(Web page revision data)
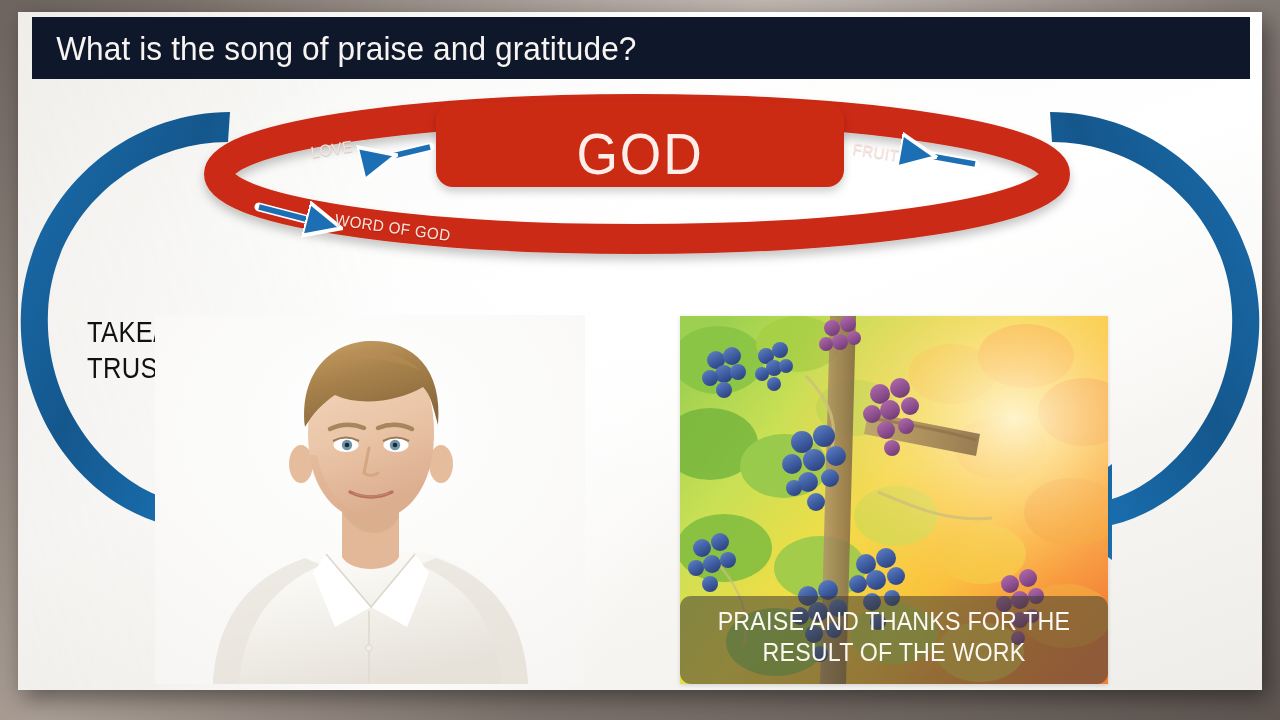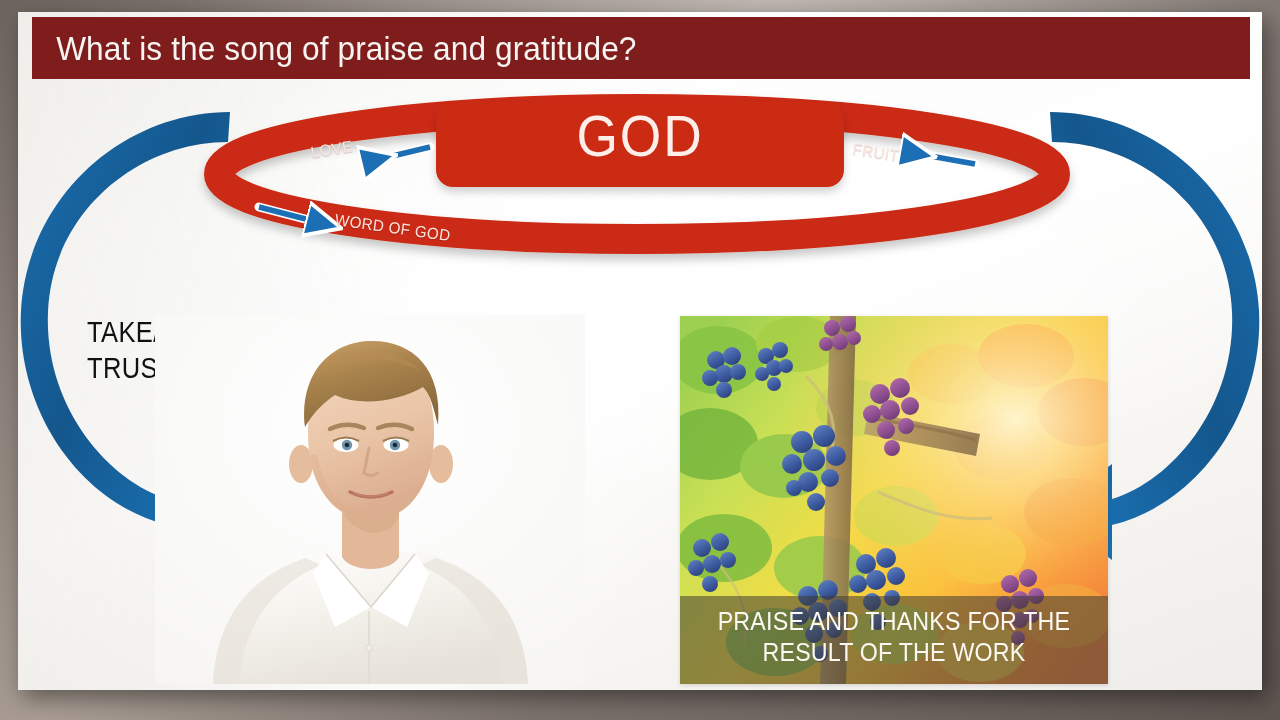--- a/index.html
+++ b/index.html
@@ -52,7 +52,7 @@
     position: absolute;
     left: 14px; top: 5px;
     width: 1218px; height: 62px;
-    background: #7f1d1d;
+    background: #0f172a;
     display: flex; align-items: center;
   }
   #title-text {

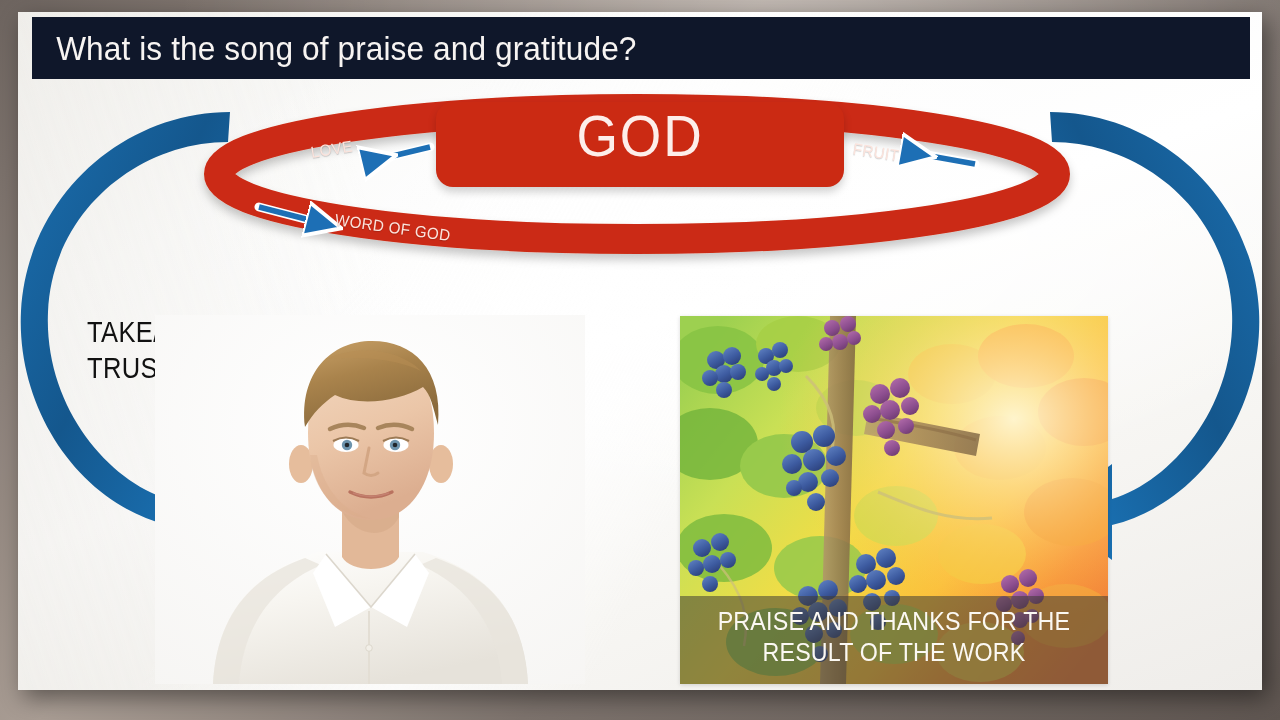--- a/index.html
+++ b/index.html
@@ -95,7 +95,7 @@
     width: 408px; height: 85px;
     background: #cb2a13;
     border-radius: 17px;
-    display: flex; align-items: flex-start; justify-content: center;
+    display: flex; align-items: flex-end; justify-content: center;
     box-shadow: 0 5px 9px rgba(0,0,0,.18);
   }
   #god-text {

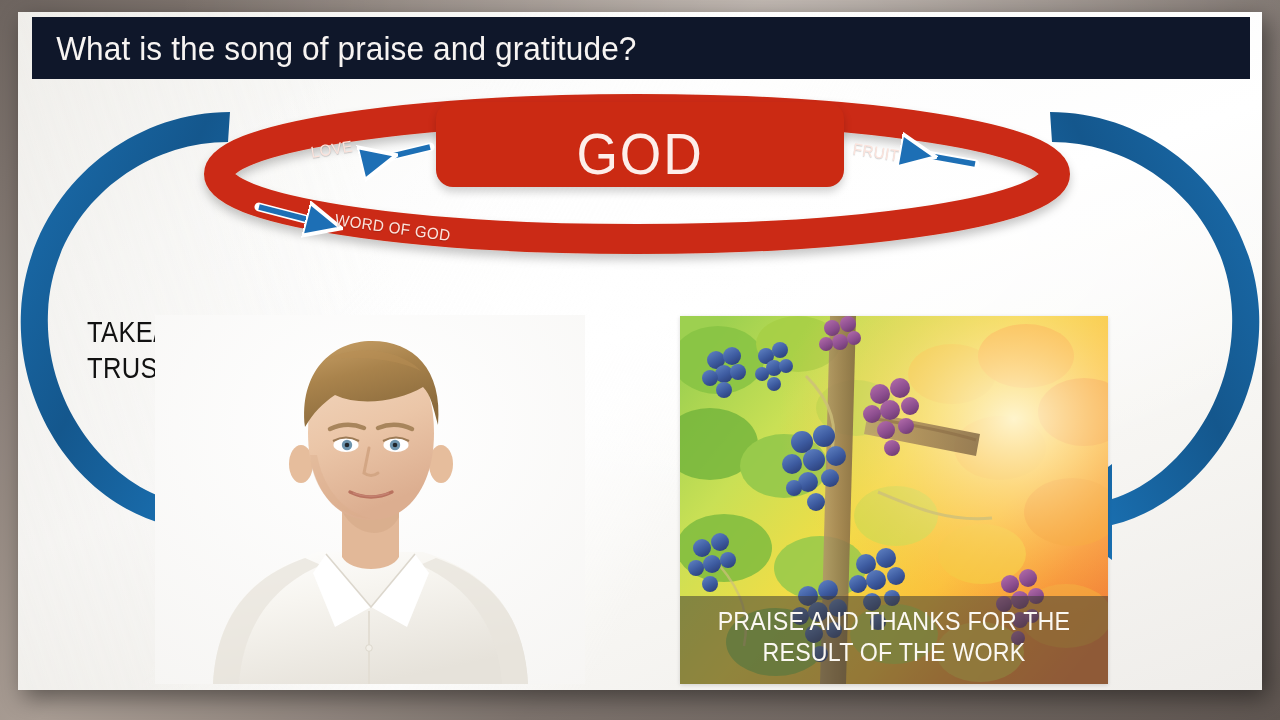--- a/index.html
+++ b/index.html
@@ -170,6 +170,7 @@
     padding-top: 10px;
     box-sizing: border-box;
     letter-spacing: .2px;
+    border-radius: 11px;
   }
   #grapes-caption span { display:block; transform: scaleX(.93); }
 </style>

• _About this exercise_:
Only the text of the entries above is to be given again, exactly, with the pictures left out.

• _Answer below_:
--- a/index.html
+++ b/index.html
@@ -52,7 +52,7 @@
     position: absolute;
     left: 14px; top: 5px;
     width: 1218px; height: 62px;
-    background: #7f1d1d;
+    background: #0f172a;
     display: flex; align-items: center;
   }
   #title-text {

--- a/index.html
+++ b/index.html
@@ -95,7 +95,7 @@
     width: 408px; height: 85px;
     background: #cb2a13;
     border-radius: 17px;
-    display: flex; align-items: flex-start; justify-content: center;
+    display: flex; align-items: flex-end; justify-content: center;
     box-shadow: 0 5px 9px rgba(0,0,0,.18);
   }
   #god-text {

--- a/index.html
+++ b/index.html
@@ -170,6 +170,7 @@
     padding-top: 10px;
     box-sizing: border-box;
     letter-spacing: .2px;
+    border-radius: 11px;
   }
   #grapes-caption span { display:block; transform: scaleX(.93); }
 </style>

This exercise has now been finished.